Syngonium auritum is a species in the genus Syngonium which contains approximately 35 to 41 species and belongs to the family of the Araceae (Arum Family).

Characteristics

Growth

The climbers reach heights of 1 to 3 metres.

Leaves

Syngonium auritum is evergreen. The dark-green, simple leaves are alternate. They are saggitate, undulate and petiolate.

Flowers and Fruits

Syngonium auritum produces solitary ligth-yellow spathae from June to August.

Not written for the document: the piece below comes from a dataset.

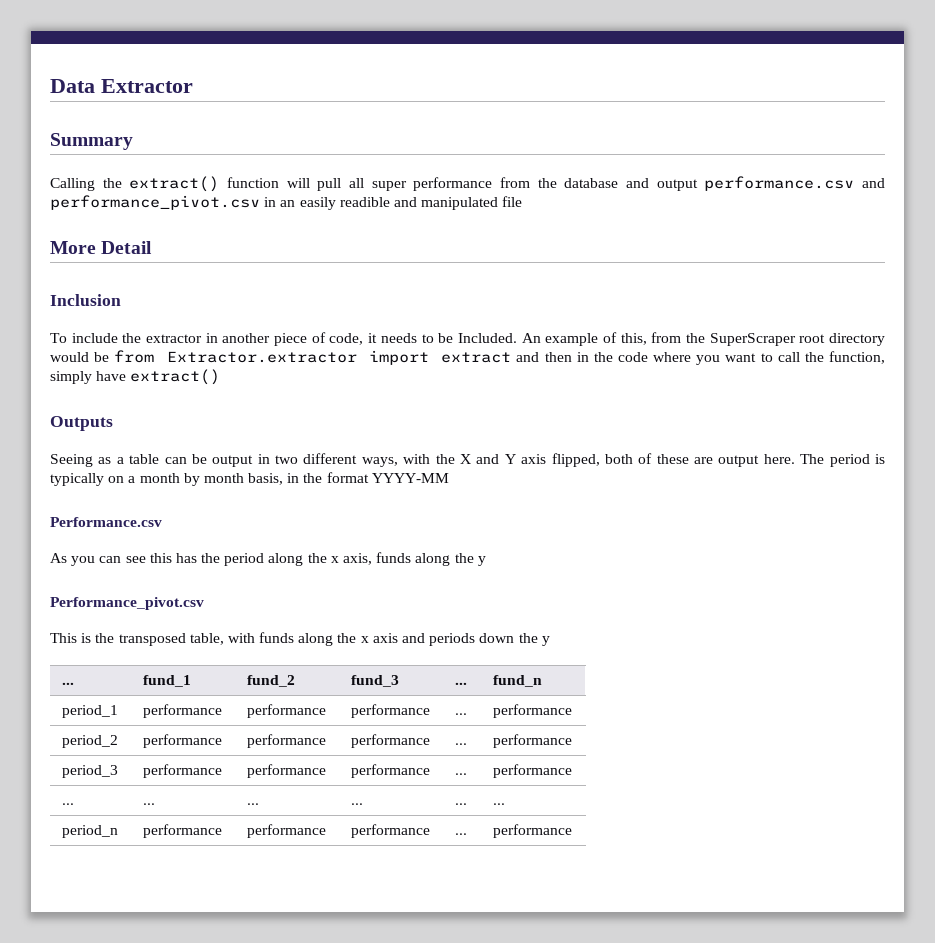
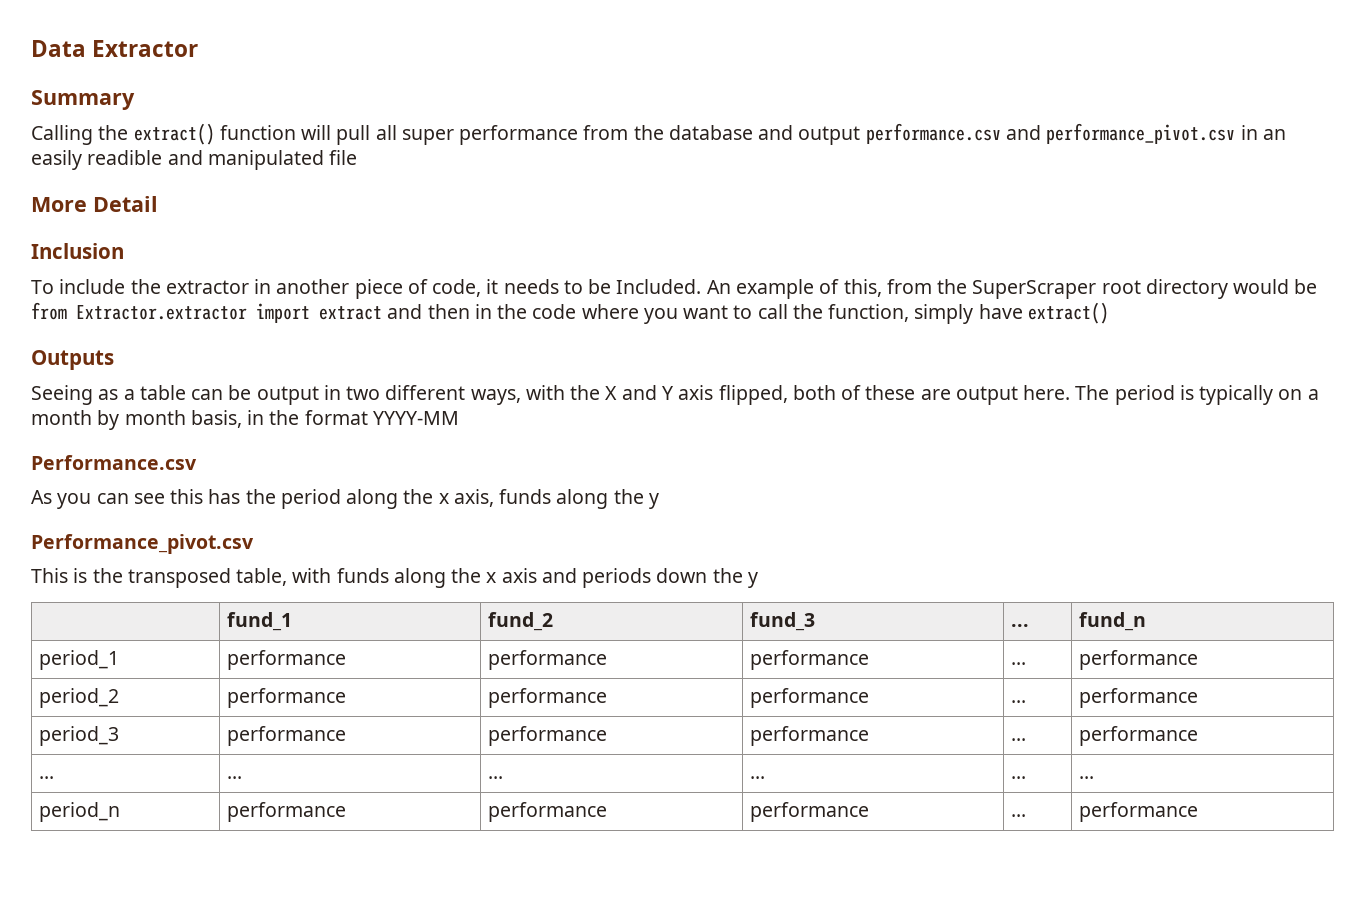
[62,682,75,685] ... -> (758, 580) none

The climbers produce berries.

Root System

Distribution

Syngonium auritum is native to Honduras.

Cultivation

The climbers prefer a half-shady situation on moist soil. The substrate should be loamy or loamy clay soil. They tolerate temperatures only above at least 1°C (USDA zone 10).

Uses

Maintenance and Propagation

Cultivars

Pests and Diseases

Literature

  • Walter Erhardt, Erich Götz, Nils Bödeker, Siegmund Seybold: Der große Zander. Eugen Ulmer KG, Stuttgart 2008, ISBN 978-3-8001-5406-7. (Ger.)
  • Christoper Brickell (Editor-in-chief): RHS A-Z Encyclopedia of Garden Plants. Third edition. Dorling Kindersley, London 2003, ISBN 0-7513-3738-2.